Task prompt:
Pull every line that holds the word "Yoniva" from the entries.

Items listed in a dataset
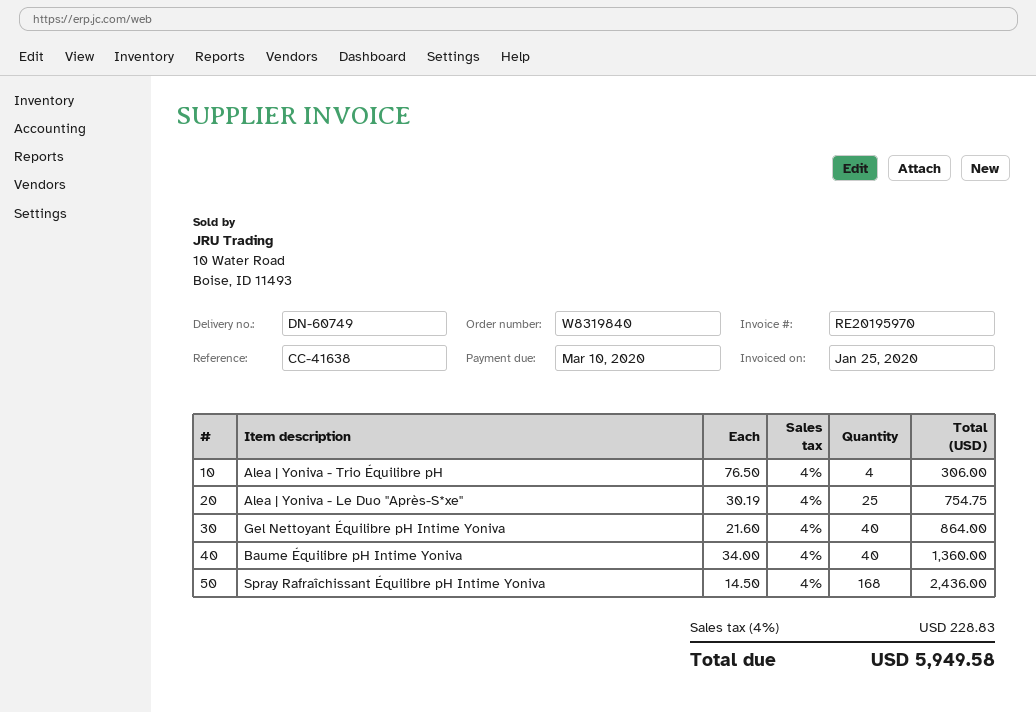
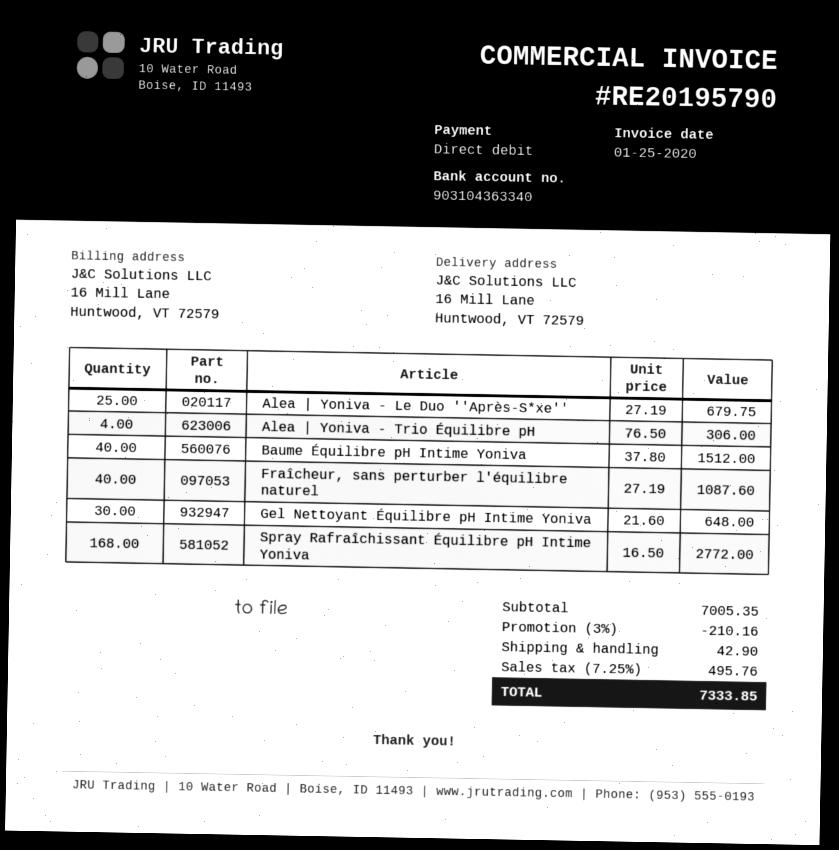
invoice number: RE20195970 -> RE20195790
Alea | Yoniva - Le Duo ''Après-S*xe'': 25 x 30.19 = 754.75 -> 25 x 27.19 = 679.75
Gel Nettoyant Équilibre pH Intime Yoniva: 40 x 21.60 = 864.00 -> 30 x 21.60 = 648.00
Baume Équilibre pH Intime Yoniva: 40 x 34.00 = 1360.00 -> 40 x 37.80 = 1512.00
Spray Rafraîchissant Équilibre pH Intime Yoniva: 168 x 14.50 = 2436.00 -> 168 x 16.50 = 2772.00
Fraîcheur, sans perturber l'équilibre naturel: none -> 40 x 27.19 = 1087.60
discount: none -> 3% = 210.16
shipping: none -> 42.90
tax: 4% = 228.83 -> 7.25% = 495.76
total: 5949.58 -> 7333.85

Exercise solution:
Alea | Yoniva - Le Duo ''Après-S*xe'': 25 x 30.19 = 754.75 -> 25 x 27.19 = 679.75
Gel Nettoyant Équilibre pH Intime Yoniva: 40 x 21.60 = 864.00 -> 30 x 21.60 = 648.00
Baume Équilibre pH Intime Yoniva: 40 x 34.00 = 1360.00 -> 40 x 37.80 = 1512.00
Spray Rafraîchissant Équilibre pH Intime Yoniva: 168 x 14.50 = 2436.00 -> 168 x 16.50 = 2772.00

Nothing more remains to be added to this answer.